:: YOUR TASK ::
Would you write out each line of the material below exactly, skipping every picture?

────────────────

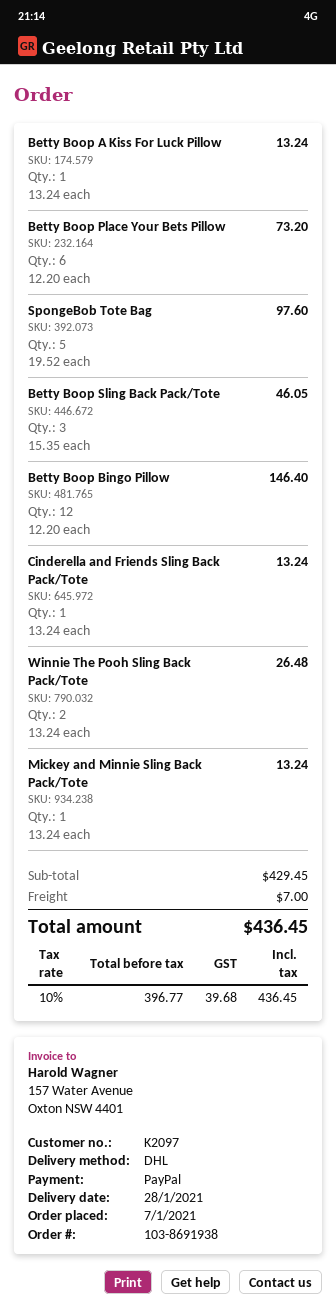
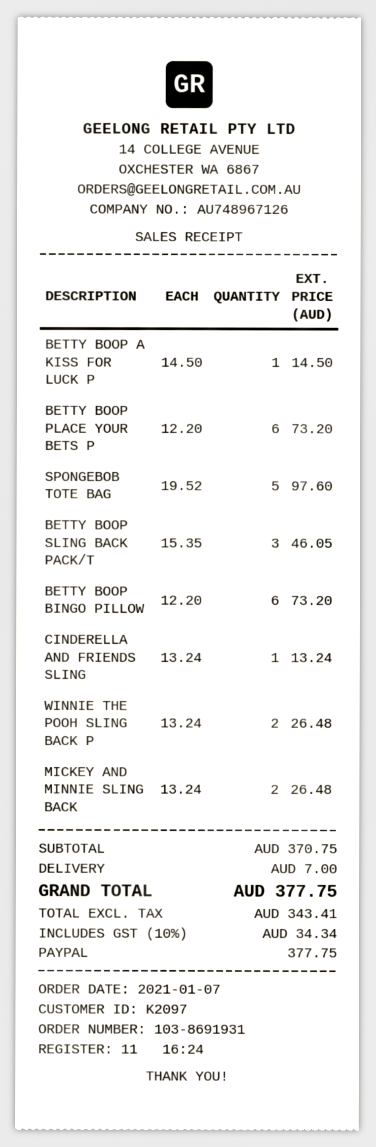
order number: 103-8691938 -> 103-8691931
Betty Boop A Kiss For Luck Pillow: 1 x 13.24 = 13.24 -> 1 x 14.50 = 14.50
Betty Boop Bingo Pillow: 12 x 12.20 = 146.40 -> 6 x 12.20 = 73.20
Mickey and Minnie Sling Back Pack/Tote: 1 x 13.24 = 13.24 -> 2 x 13.24 = 26.48
subtotal: 429.45 -> 370.75
net: 396.77 -> 343.41
tax: 10% = 39.68 -> 10% = 34.34
total: 436.45 -> 377.75

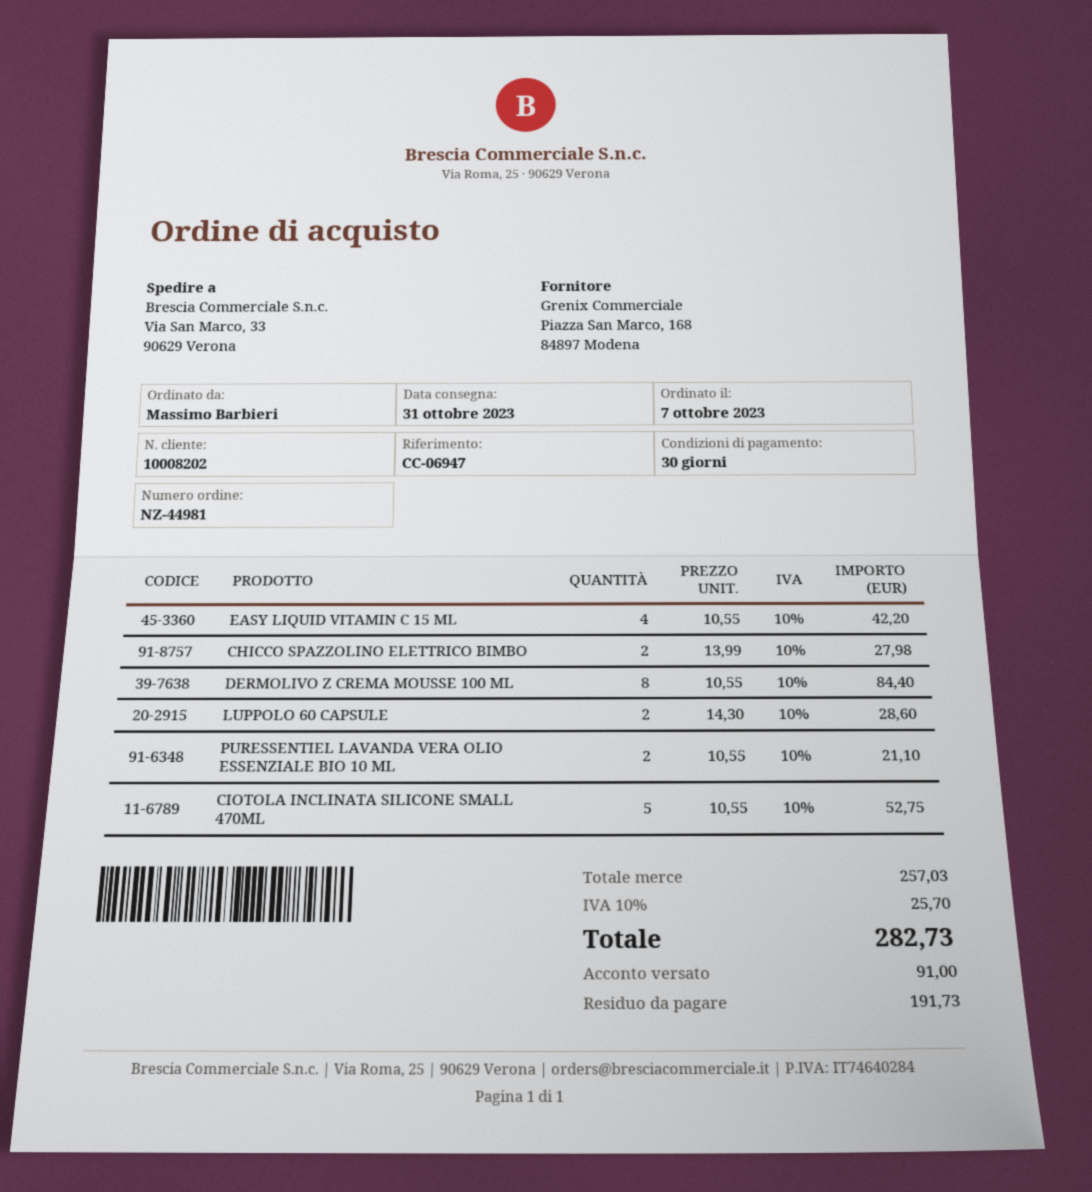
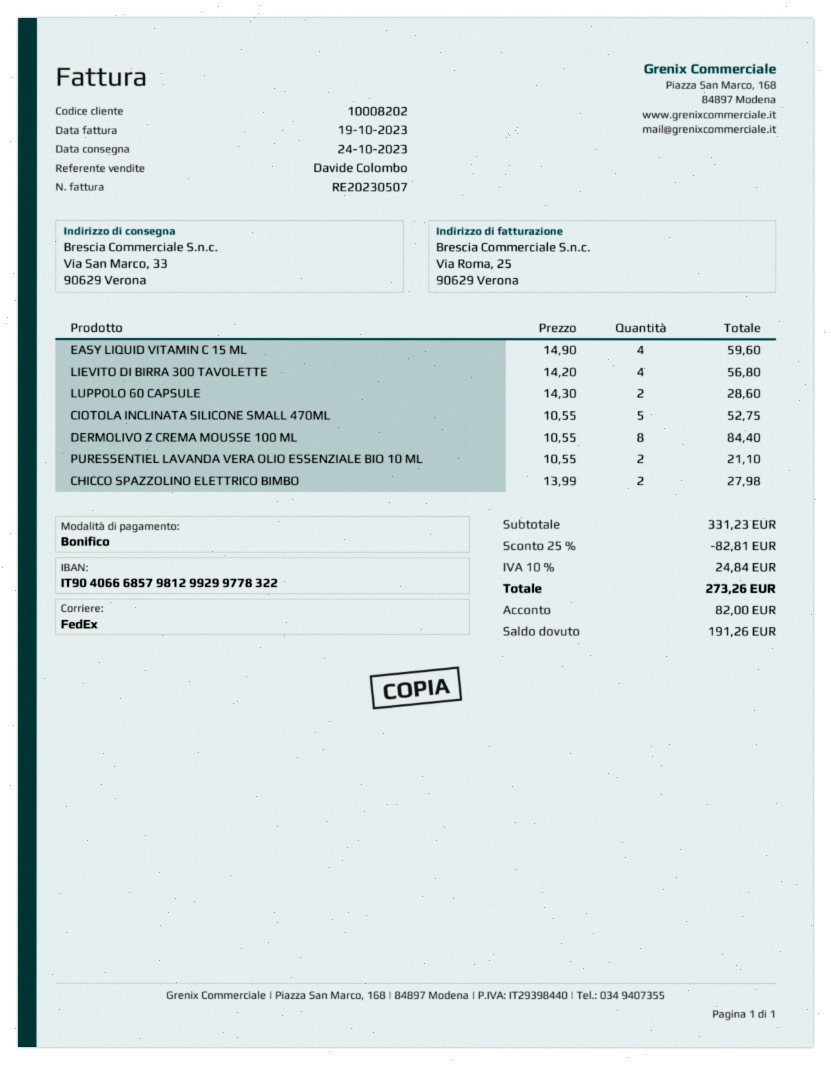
delivery date: 2023-10-31 -> 2023-10-24
EASY LIQUID VITAMIN C 15 ML: 4 x 10.55 = 42.20 -> 4 x 14.90 = 59.60
LIEVITO DI BIRRA 300 TAVOLETTE: none -> 4 x 14.20 = 56.80
subtotal: 257.03 -> 331.23
discount: none -> 25% = 82.81
tax: 10% = 25.70 -> 10% = 24.84
total: 282.73 -> 273.26
deposit: 91.00 -> 82.00
balance: 191.73 -> 191.26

────────────────

:: RESULT OF THIS TASK ::
order number: 103-8691938 -> 103-8691931
Betty Boop A Kiss For Luck Pillow: 1 x 13.24 = 13.24 -> 1 x 14.50 = 14.50
Betty Boop Bingo Pillow: 12 x 12.20 = 146.40 -> 6 x 12.20 = 73.20
Mickey and Minnie Sling Back Pack/Tote: 1 x 13.24 = 13.24 -> 2 x 13.24 = 26.48
subtotal: 429.45 -> 370.75
net: 396.77 -> 343.41
tax: 10% = 39.68 -> 10% = 34.34
total: 436.45 -> 377.75

delivery date: 2023-10-31 -> 2023-10-24
EASY LIQUID VITAMIN C 15 ML: 4 x 10.55 = 42.20 -> 4 x 14.90 = 59.60
LIEVITO DI BIRRA 300 TAVOLETTE: none -> 4 x 14.20 = 56.80
subtotal: 257.03 -> 331.23
discount: none -> 25% = 82.81
tax: 10% = 25.70 -> 10% = 24.84
total: 282.73 -> 273.26
deposit: 91.00 -> 82.00
balance: 191.73 -> 191.26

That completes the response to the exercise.